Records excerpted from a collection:
== == ==
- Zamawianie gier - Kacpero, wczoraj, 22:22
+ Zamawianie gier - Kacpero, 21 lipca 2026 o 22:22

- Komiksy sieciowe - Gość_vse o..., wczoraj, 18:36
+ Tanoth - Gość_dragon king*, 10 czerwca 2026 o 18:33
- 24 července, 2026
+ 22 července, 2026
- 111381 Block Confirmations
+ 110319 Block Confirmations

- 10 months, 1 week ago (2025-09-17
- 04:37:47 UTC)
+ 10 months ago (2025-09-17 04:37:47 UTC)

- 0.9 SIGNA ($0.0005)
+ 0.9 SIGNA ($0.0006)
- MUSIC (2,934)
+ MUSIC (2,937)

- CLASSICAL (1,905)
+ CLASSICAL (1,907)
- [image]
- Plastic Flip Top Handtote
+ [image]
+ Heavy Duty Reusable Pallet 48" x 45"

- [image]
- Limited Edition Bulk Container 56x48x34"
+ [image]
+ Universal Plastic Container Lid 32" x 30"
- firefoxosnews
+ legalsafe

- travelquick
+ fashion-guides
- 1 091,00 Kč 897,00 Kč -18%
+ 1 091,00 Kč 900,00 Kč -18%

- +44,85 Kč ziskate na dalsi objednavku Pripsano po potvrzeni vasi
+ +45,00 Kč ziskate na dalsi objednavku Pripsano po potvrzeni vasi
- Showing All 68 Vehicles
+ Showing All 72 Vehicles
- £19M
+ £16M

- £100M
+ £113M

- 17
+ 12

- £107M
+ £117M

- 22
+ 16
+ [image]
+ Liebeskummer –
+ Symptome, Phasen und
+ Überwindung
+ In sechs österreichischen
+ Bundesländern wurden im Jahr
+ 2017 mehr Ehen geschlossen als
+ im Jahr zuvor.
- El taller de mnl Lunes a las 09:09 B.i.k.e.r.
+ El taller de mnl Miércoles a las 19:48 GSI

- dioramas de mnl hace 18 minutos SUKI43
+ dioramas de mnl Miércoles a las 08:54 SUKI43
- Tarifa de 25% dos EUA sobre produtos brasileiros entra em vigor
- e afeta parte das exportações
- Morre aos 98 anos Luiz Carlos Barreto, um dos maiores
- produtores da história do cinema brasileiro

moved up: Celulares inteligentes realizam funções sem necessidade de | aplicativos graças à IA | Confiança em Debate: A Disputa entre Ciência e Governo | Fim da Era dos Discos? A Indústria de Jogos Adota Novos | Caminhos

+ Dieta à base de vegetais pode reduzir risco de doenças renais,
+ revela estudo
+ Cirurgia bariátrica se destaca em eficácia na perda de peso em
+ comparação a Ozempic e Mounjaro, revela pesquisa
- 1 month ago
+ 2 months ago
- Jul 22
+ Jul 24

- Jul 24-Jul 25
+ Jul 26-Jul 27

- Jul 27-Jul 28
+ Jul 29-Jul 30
== == ==
WORK ITEM => What is the number of lines in the records that contain "Plastic"? Give that number only.

WORKED SOLUTION => 2